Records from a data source
**********

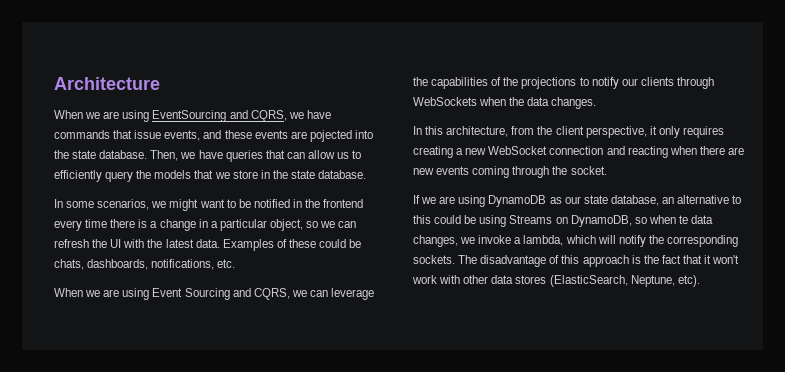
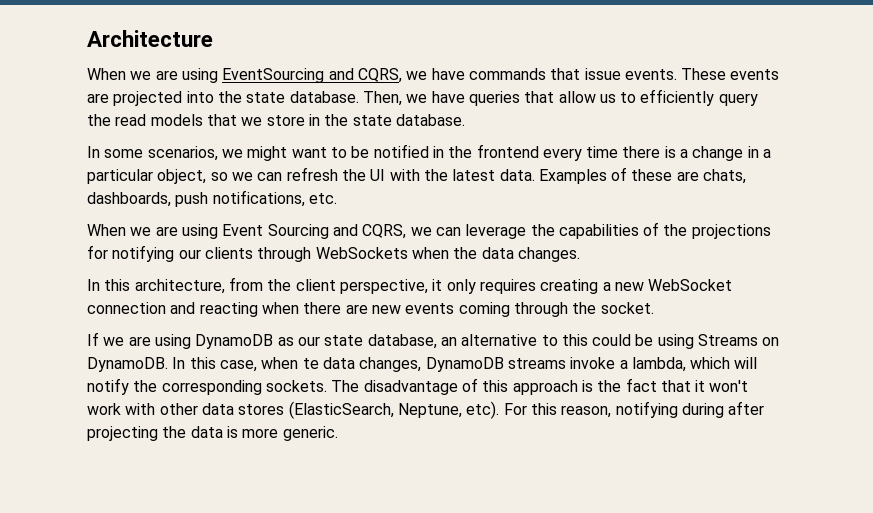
- When we are using EventSourcing and CQRS, we have commands that issue events, and these events are pojected into the state database.
+ When we are using EventSourcing and CQRS, we have commands that issue events. These events are projected into the state database.
- Then, we have queries that can allow us to efficiently query the models that we store in the state database.
+ Then, we have queries that allow us to efficiently query the read models that we store in the state database.
- Examples of these could be chats, dashboards, notifications, etc.
+ Examples of these are chats, dashboards, push notifications, etc.
- When we are using Event Sourcing and CQRS, we can leverage the capabilities of the projections to notify our clients through WebSockets when the data changes.
+ When we are using Event Sourcing and CQRS, we can leverage the capabilities of the projections for notifying our clients through WebSockets when the data changes.
- If we are using DynamoDB as our state database, an alternative to this could be using Streams on DynamoDB, so when te data changes, we invoke a lambda, which will notify the corresponding sockets.
+ If we are using DynamoDB as our state database, an alternative to this could be using Streams on DynamoDB. In this case, when te data changes, DynamoDB streams invoke a lambda, which will notify the corresponding sockets.
+ For this reason, notifying during after projecting the data is more generic.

**********

- Work request
Whenever the string "store" shows up in a line of the records, that line counts; state how many lines count, and only that.

- Response to the exercise
2